In this place let me insert a paragraph or two from "The Paradise of the Pacific" (Rev. H. H. Gowen)—
"Poor lepers! It is easy for those who have no relatives or friends among them to enforce the decree of segregation to the letter, but who can write of the terrible, the heart-breaking scenes which that enforcement has brought about?
"A man upon Hawaii was suddenly taken away after a summary arrest, leaving behind him a helpless wife about to give birth to a babe. The devoted wife with great pain and risk came the whole journey to Honolulu, and pleaded until the authorities were unable to resist her entreaty that she might go and live like a leper with her leper husband.
"A woman in the prime of life and activity is condemned as an incipient leper, suddenly removed from her home, and her husband returns to find his two helpless babes moaning for their lost mother.
"Imagine it! The case of the babies is hard, but its bitterness is a trifle—less than a trifle—less than nothing—compared to what the mother must suffer; and suffer minute by minute, hour by hour, day by day, month by month, year by year, without respite, relief, or any abatement of her pain till she dies.

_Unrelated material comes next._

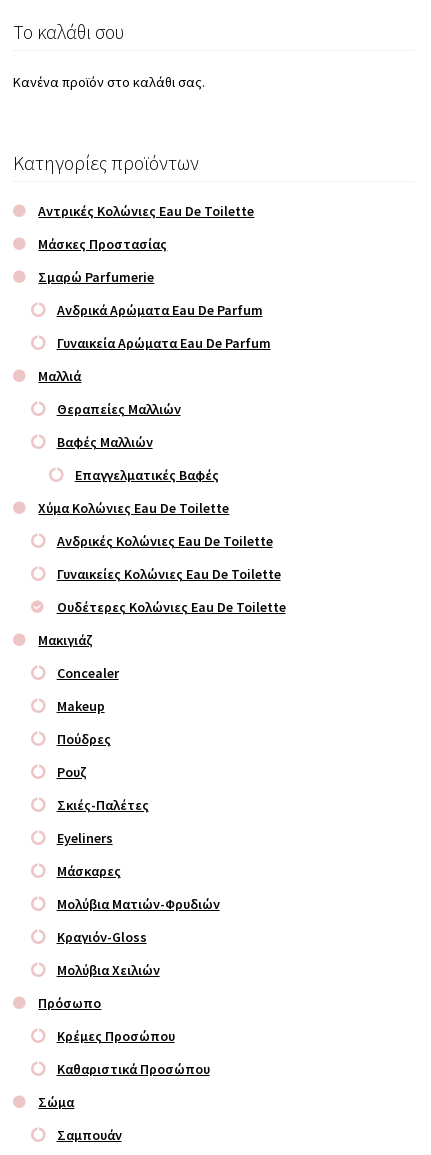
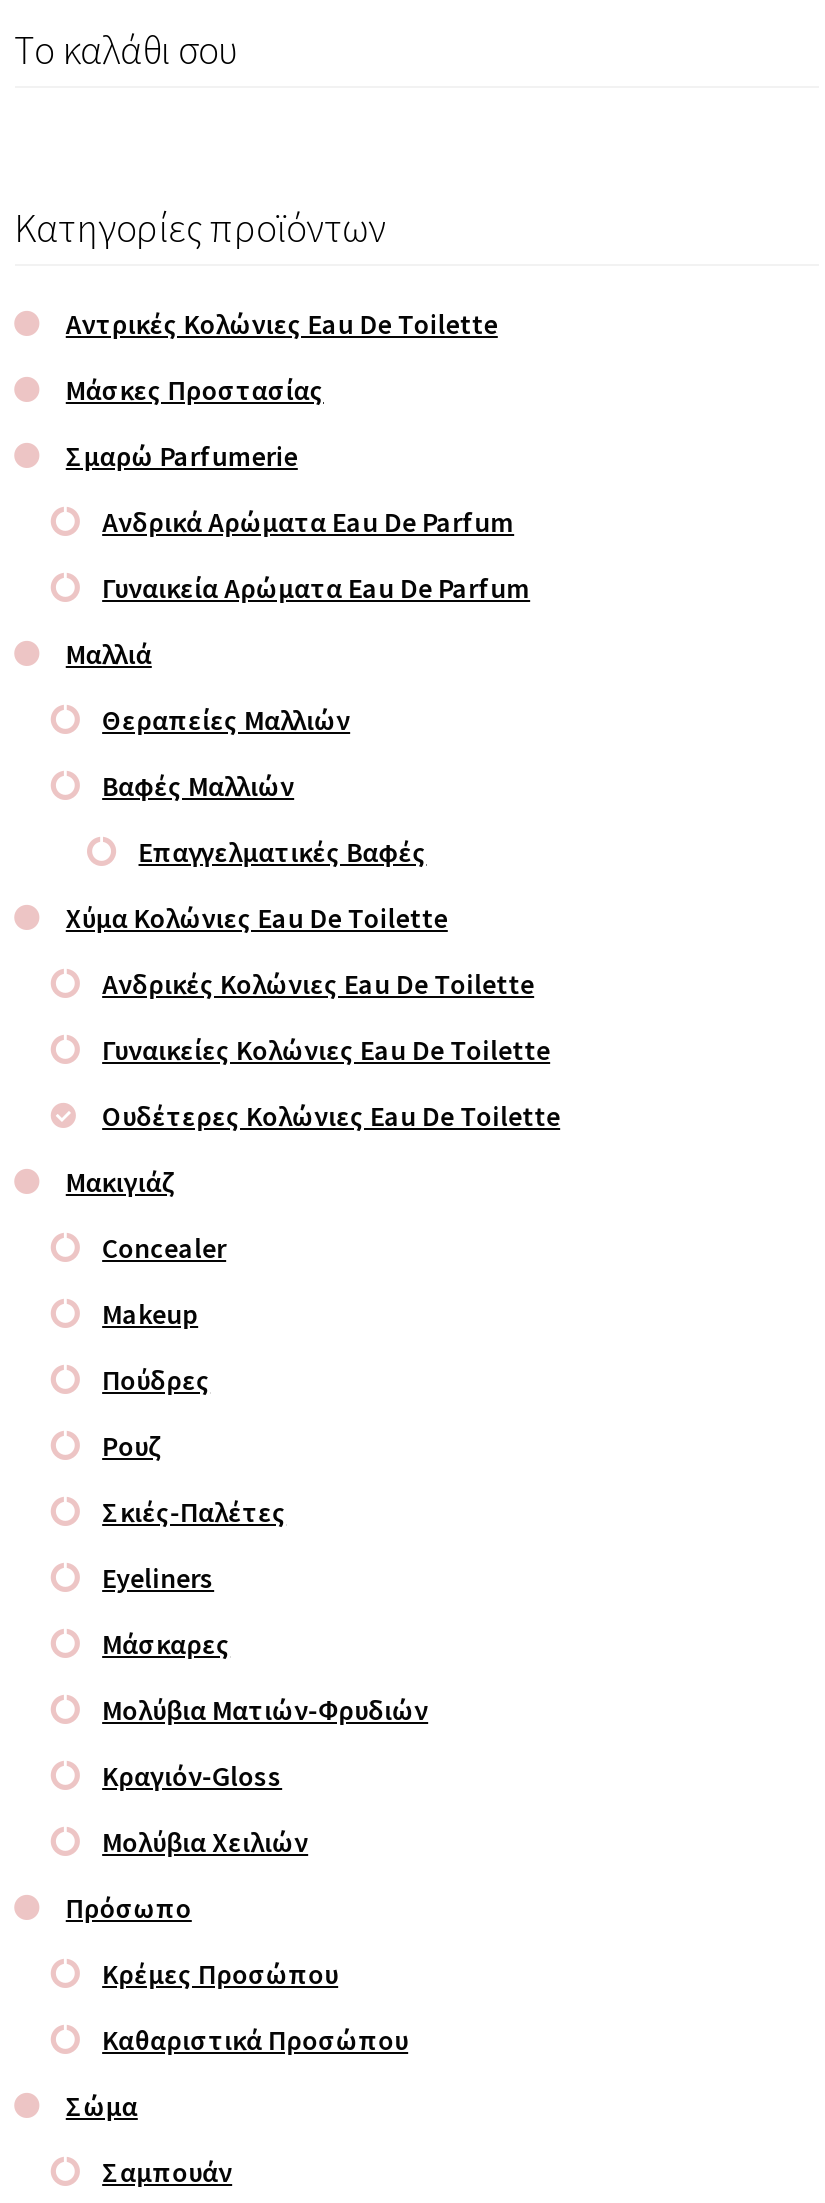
[13,73,205,91] Κανένα προϊόν στο καλάθι σας. -> none

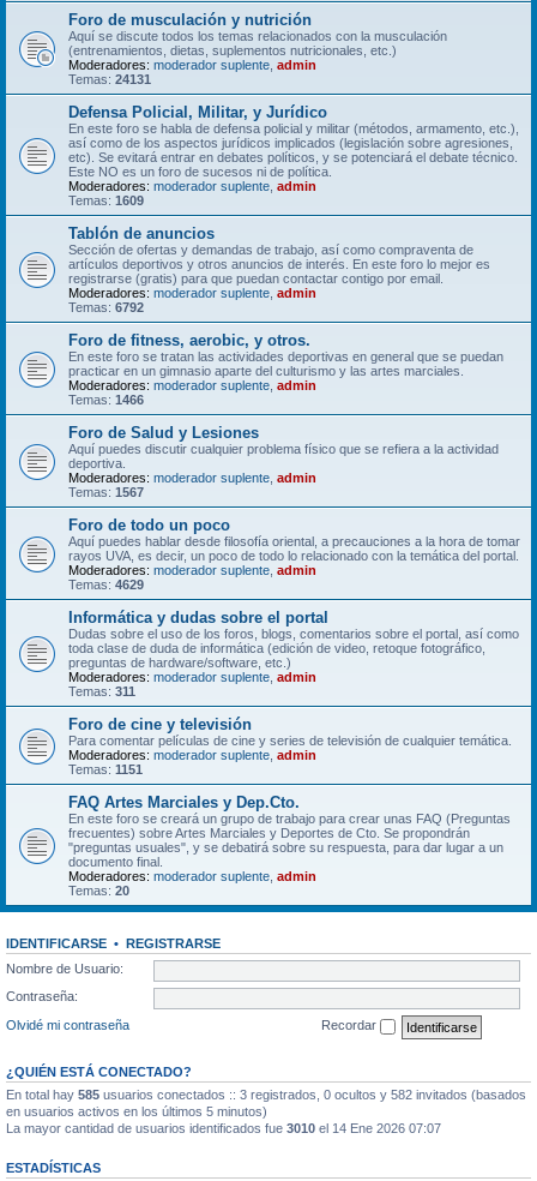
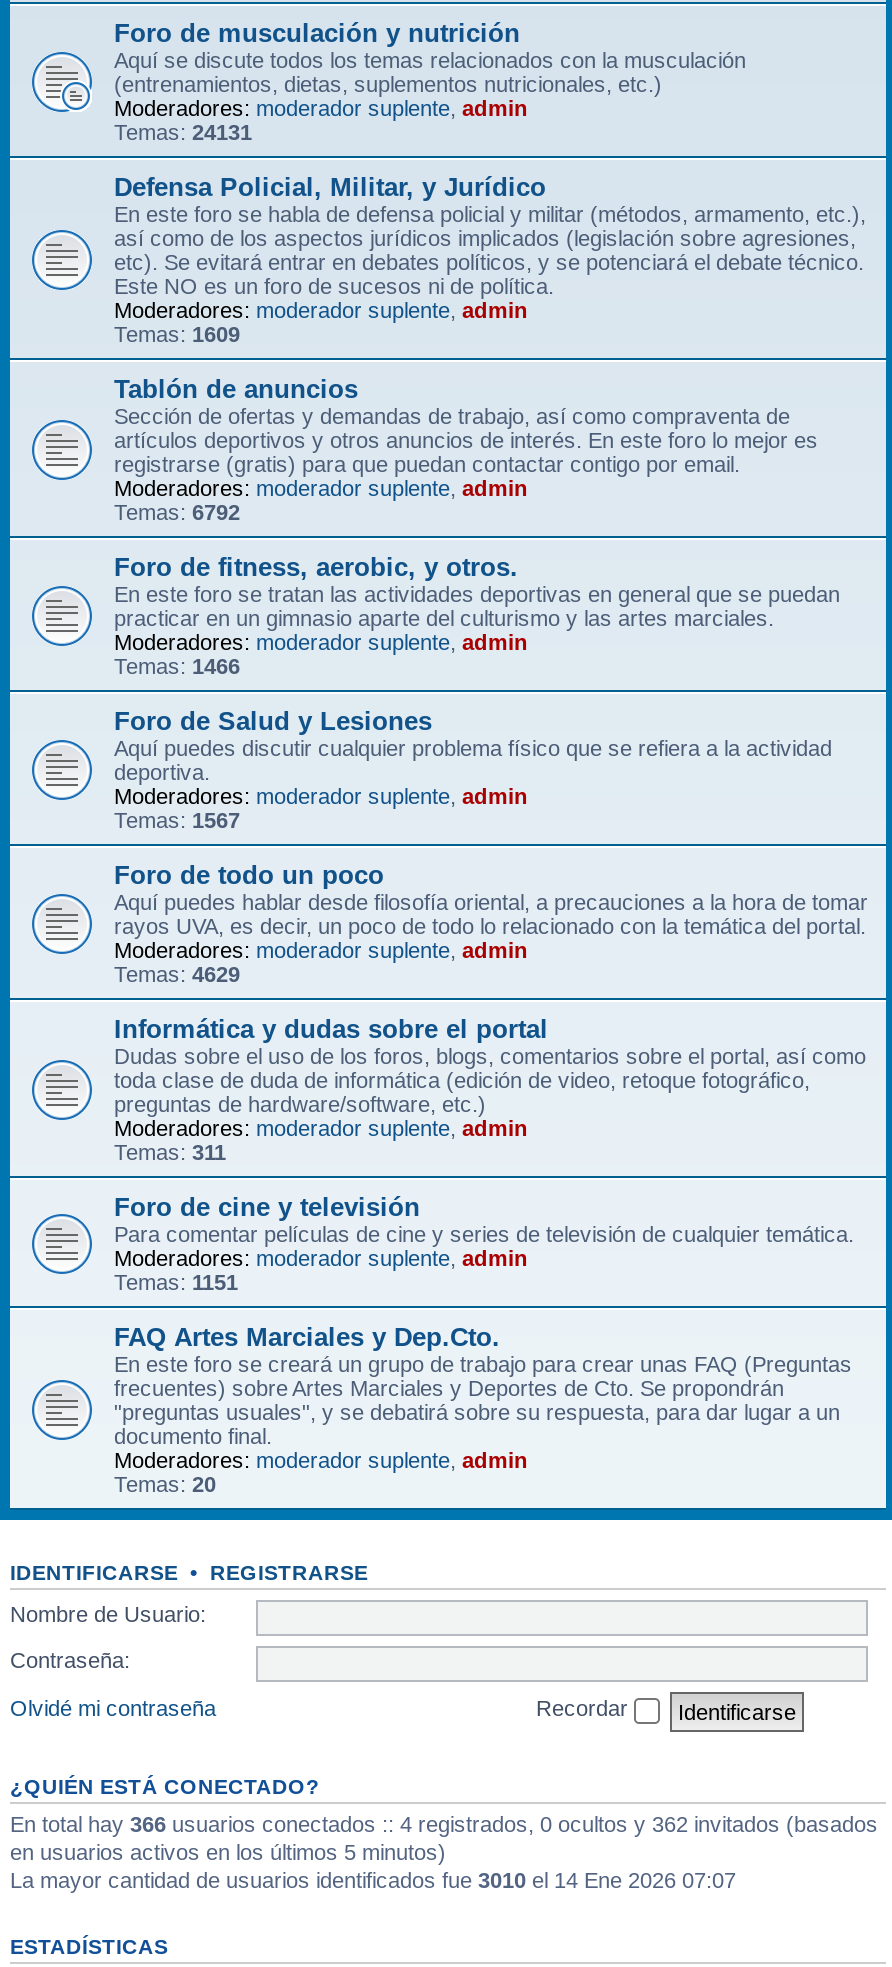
[6,1087,526,1102] En total hay 585 usuarios conectados :: 3 registrados, 0 ocultos y 582 invitados (basados -> [10,1812,878,1836] En total hay 366 usuarios conectados :: 4 registrados, 0 ocultos y 362 invitados (basados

"One woman, Luka Kaaukau, has been living with her leper husband in the settlement for twelve years. The man has scarcely a joint left, his limbs are only distorted ulcerated stumps, for four years his wife has put every particle of food into his mouth. He wanted his wife to abandon his wretched carcass long ago, as she herself was sound and well, but Luka said that she was content to remain and wait on the man she loved till the spirit should be freed from its burden.
"I myself have known hard cases enough:—of a girl, apparently in full health, decorating the church with me at Easter, who before Christmas is taken away as a confirmed leper; of a mother hiding her child in the mountains for years so that not even her dearest friends knew that she had a child alive, that he might not be taken away; of a respectable white man taken away from his wife and family, and compelled to become a dweller in the Leper Settlement, where he is counted dead, even by the insurance companies."
And one great pity of it all is, that these poor sufferers are innocent. The leprosy does not come of sins which they committed, but of sins committed by their ancestors, who escaped the curse of leprosy!
Mr. Gowan has made record of a certain very striking circumstance. Would
you expect to find in that awful Leper Settlement a custom worthy to be
transplanted to your own country? They have one such, and it is
inexpressibly touching and beautiful. When death sets open the
prison-door of life there, the band salutes the freed soul with a burst of glad
music!
A dozen direct censures are easier to bear than one morganatic compliment.
Sailed from Honolulu.—From diary:
Sept. 2. Flocks of flying fish-slim, shapely, graceful, and intensely white. With the sun on them they look like a flight of silver fruit-knives. They are able to fly a hundred yards.
Sept. 3. In 9 deg. 50' north latitude, at breakfast. Approaching the equator on a long slant. Those of us who have never seen the equator are a good deal excited. I think I would rather see it than any other thing in the world. We entered the "doldrums" last night—variable winds, bursts of rain, intervals of calm, with chopping seas and a wobbly and drunken motion to the ship—a condition of things findable in other regions sometimes, but present in the doldrums always. The globe-girdling belt called the doldrums is 20 degrees wide, and the thread called the equator lies along the middle of it.
Sept. 4. Total eclipse of the moon last night. At 1.30 it began to go
off. At total—or about that—it was like a rich rosy cloud with a
tumbled surface framed in the circle and projecting from it—a bulge of
strawberry-ice, so to speak. At half-eclipse the moon was like a gilded
acorn in its cup.
Sept. 5. Closing in on the equator this noon. A sailor explained to a
young girl that the ship's speed is poor because we are climbing up the
bulge toward the center of the globe; but that when we should once get
over, at the equator, and start down-hill, we should fly. When she asked
him the other day what the fore-yard was, he said it was the front yard,
the open area in the front end of the ship. That man has a good deal of
learning stored up, and the girl is likely to get it all.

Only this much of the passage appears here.